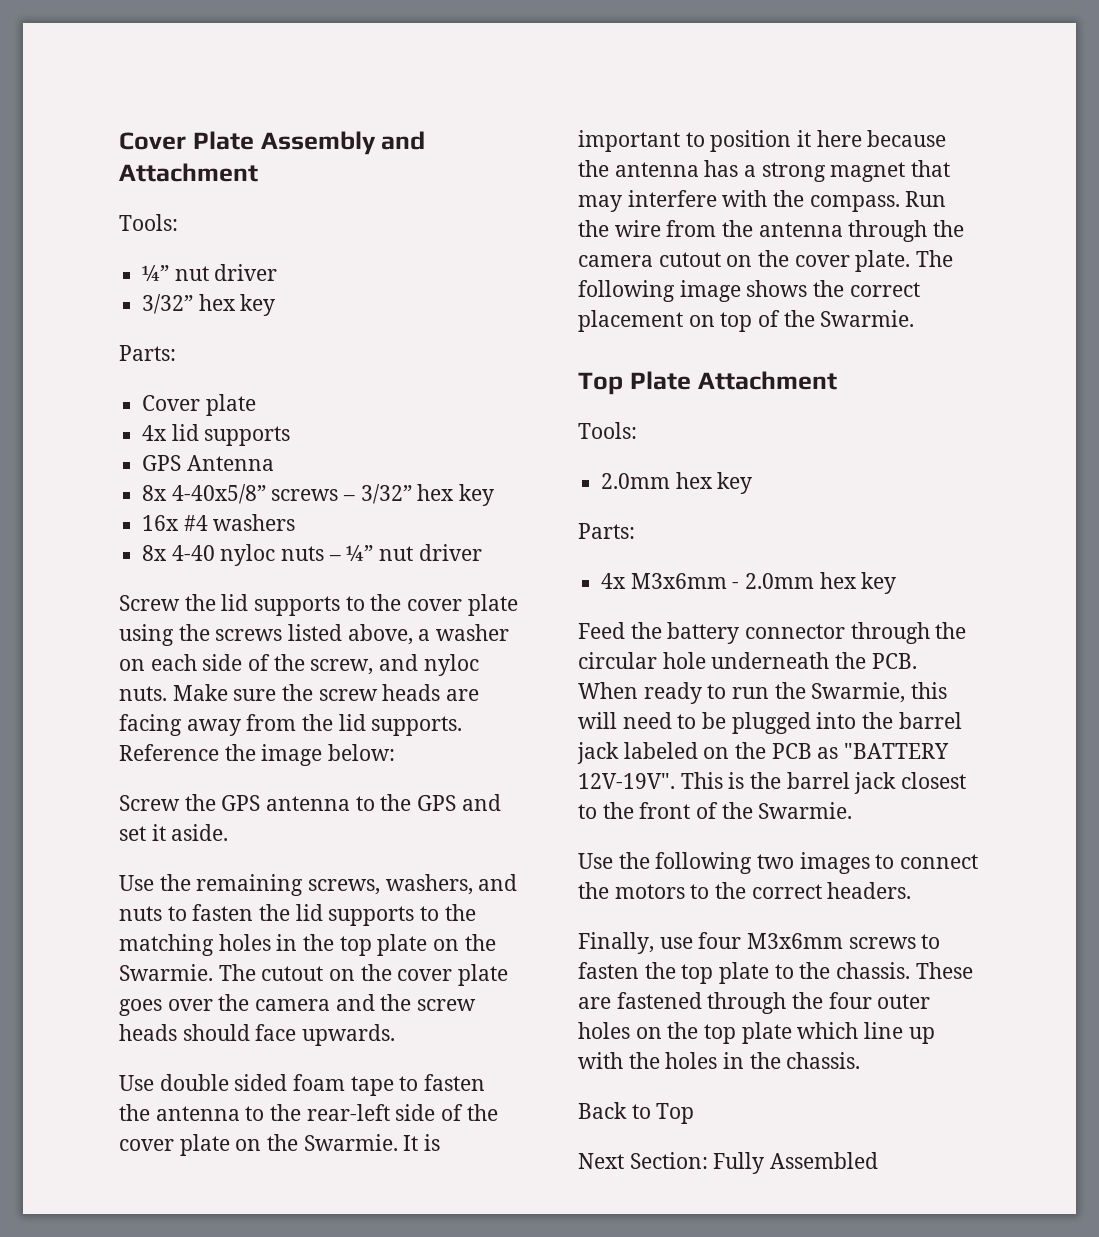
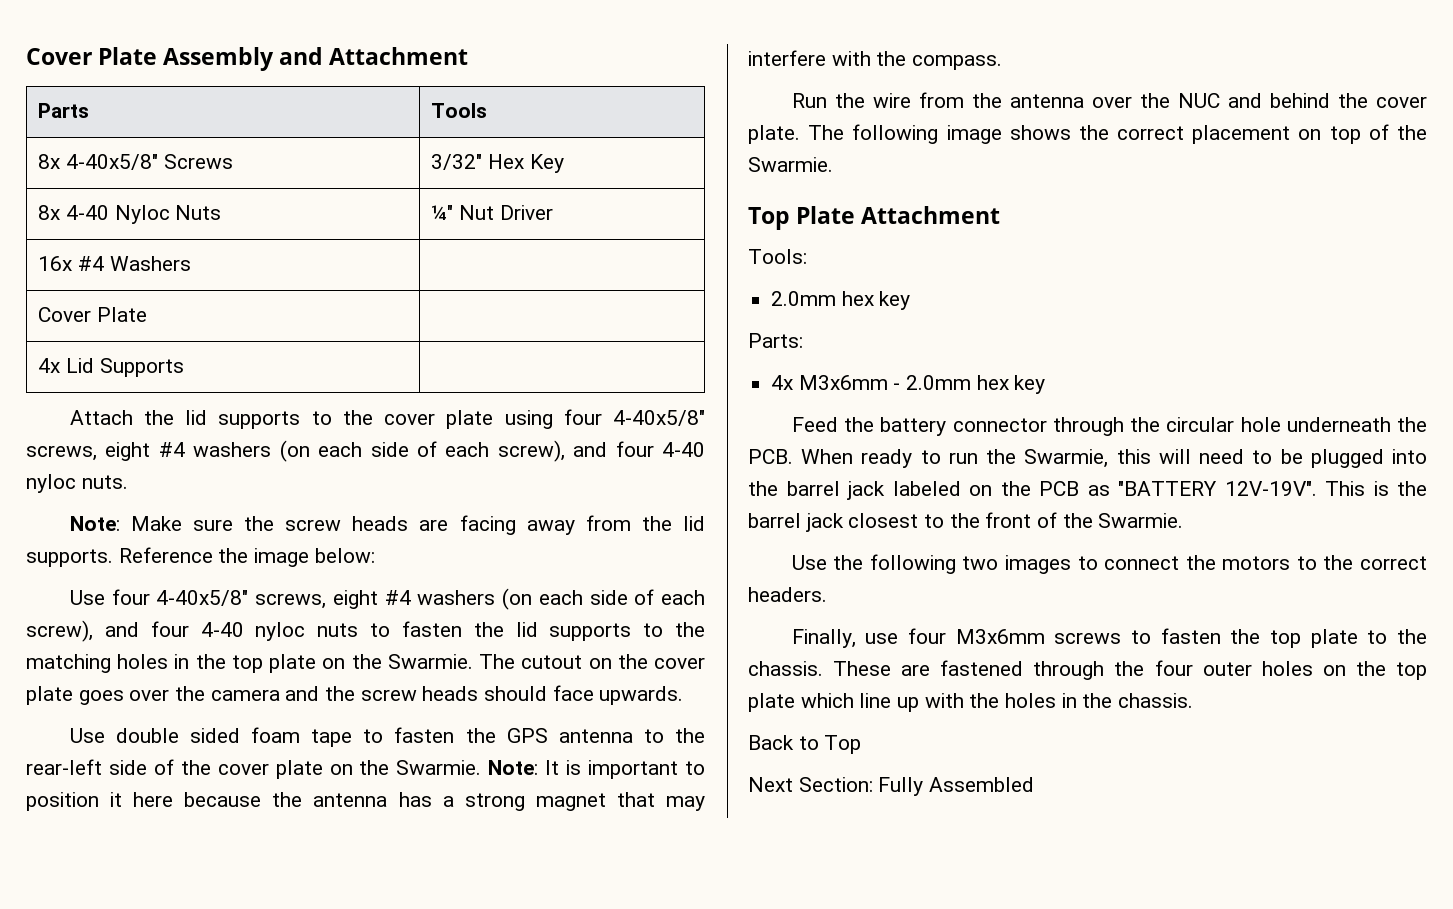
[119,214,178,231] [142,264,278,281] [142,294,276,316] [119,345,176,361] [142,394,256,416] [142,424,291,446] [142,455,274,471] [142,484,495,506] [142,514,296,531] [142,544,482,566] [119,595,180,611] // Tools: // ¼” nut driver // 3/32” hex key // Parts: // Cover plate // 4x lid supports // GPS Antenna // 8x 4-40x5/8” screws – 3/32” hex key // 16x #4 washers // 8x 4-40 nyloc nuts – ¼” nut driver // Screw -> [38,103,90,118] [431,103,488,118] [38,154,233,170] [431,154,564,173] [38,205,222,224] [431,205,553,220] [38,256,191,271] [38,307,147,322] [38,358,184,377] [69,410,133,425] // Parts | Tools // 8x 4-40x5/8" Screws | 3/32" Hex Key // 8x 4-40 Nyloc Nuts | ¼" Nut Driver // 16x #4 Washers | // Cover Plate | // 4x Lid Supports | // Attach
[178,624,510,645] [119,654,419,675] the screws listed above, a washer on each side of the screw, and -> [563,409,705,426] [26,440,705,462] four 4-40x5/8" screws, eight #4 washers (on each side of each screw), and four 4-40
(167, 693) none -> [69,516,120,531] // Note:
[119,794,501,811] [119,824,229,841] [119,874,518,896] Screw the GPS antenna to the GPS and set it aside. // Use the remaining screws, washers, and -> [69,588,705,610] [26,620,306,642] Use four 4-40x5/8" screws, eight #4 washers (on each side of each screw), and four 4-40 nyloc
(150, 1112) none -> [506,728,548,743] GPS
(398, 1142) none -> [488,760,539,775] Note:
(900, 203) none -> (1003, 62) //
[848,220,965,242] [578,252,753,267] through the camera cutout on -> [1091,93,1330,108] over the NUC and behind

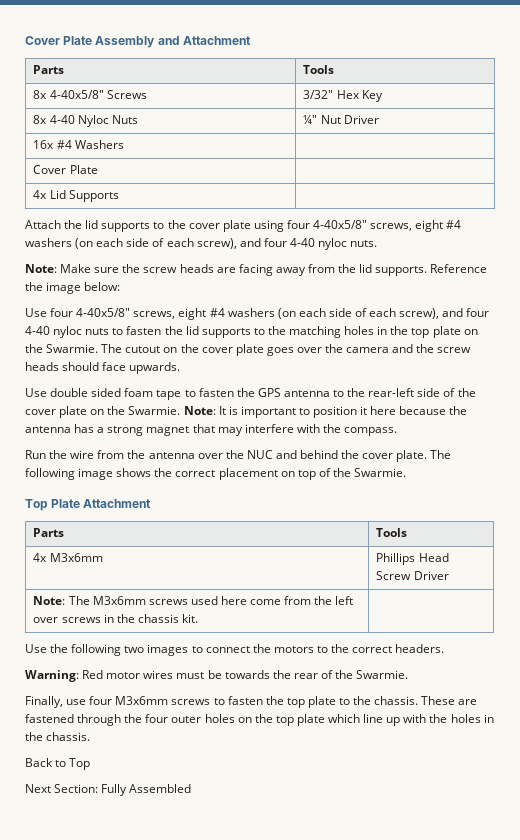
[748,249,807,264] [771,291,911,310] [748,333,803,348] [771,375,1046,394] [791,417,1427,436] [748,449,1427,468] [748,481,1427,500] [748,512,1184,532] // Tools: // 2.0mm hex key // Parts: // 4x M3x6mm - 2.0mm hex key // Feed the battery connector through the circular hole underneath the PCB. When ready to run the Swarmie, this will need to be plugged into the barrel jack labeled on the PCB as "BATTERY 12V-19V". This is the barrel jack closest to the front of the Swarmie. -> [33,528,65,537] [376,528,408,537] [33,553,103,562] [376,553,449,565] [376,571,449,580] [33,596,354,605] [33,614,198,623] // Parts | Tools // 4x M3x6mm | Phillips Head Screw Driver // Note: The M3x6mm screws used here come from the left over screws in the chassis kit. |
(827, 594) none -> [25,670,409,682] // Warning: Red motor wires must be towards the rear of the Swarmie.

What the exercise asks »
Each record must be repeated verbatim, and no picture may appear in the copy.

Answer space »
[119,214,178,231] [142,264,278,281] [142,294,276,316] [119,345,176,361] [142,394,256,416] [142,424,291,446] [142,455,274,471] [142,484,495,506] [142,514,296,531] [142,544,482,566] [119,595,180,611] // Tools: // ¼” nut driver // 3/32” hex key // Parts: // Cover plate // 4x lid supports // GPS Antenna // 8x 4-40x5/8” screws – 3/32” hex key // 16x #4 washers // 8x 4-40 nyloc nuts – ¼” nut driver // Screw -> [38,103,90,118] [431,103,488,118] [38,154,233,170] [431,154,564,173] [38,205,222,224] [431,205,553,220] [38,256,191,271] [38,307,147,322] [38,358,184,377] [69,410,133,425] // Parts | Tools // 8x 4-40x5/8" Screws | 3/32" Hex Key // 8x 4-40 Nyloc Nuts | ¼" Nut Driver // 16x #4 Washers | // Cover Plate | // 4x Lid Supports | // Attach
[178,624,510,645] [119,654,419,675] the screws listed above, a washer on each side of the screw, and -> [563,409,705,426] [26,440,705,462] four 4-40x5/8" screws, eight #4 washers (on each side of each screw), and four 4-40
(167, 693) none -> [69,516,120,531] // Note:
[119,794,501,811] [119,824,229,841] [119,874,518,896] Screw the GPS antenna to the GPS and set it aside. // Use the remaining screws, washers, and -> [69,588,705,610] [26,620,306,642] Use four 4-40x5/8" screws, eight #4 washers (on each side of each screw), and four 4-40 nyloc
(150, 1112) none -> [506,728,548,743] GPS
(398, 1142) none -> [488,760,539,775] Note:
(900, 203) none -> (1003, 62) //
[848,220,965,242] [578,252,753,267] through the camera cutout on -> [1091,93,1330,108] over the NUC and behind

[748,249,807,264] [771,291,911,310] [748,333,803,348] [771,375,1046,394] [791,417,1427,436] [748,449,1427,468] [748,481,1427,500] [748,512,1184,532] // Tools: // 2.0mm hex key // Parts: // 4x M3x6mm - 2.0mm hex key // Feed the battery connector through the circular hole underneath the PCB. When ready to run the Swarmie, this will need to be plugged into the barrel jack labeled on the PCB as "BATTERY 12V-19V". This is the barrel jack closest to the front of the Swarmie. -> [33,528,65,537] [376,528,408,537] [33,553,103,562] [376,553,449,565] [376,571,449,580] [33,596,354,605] [33,614,198,623] // Parts | Tools // 4x M3x6mm | Phillips Head Screw Driver // Note: The M3x6mm screws used here come from the left over screws in the chassis kit. |
(827, 594) none -> [25,670,409,682] // Warning: Red motor wires must be towards the rear of the Swarmie.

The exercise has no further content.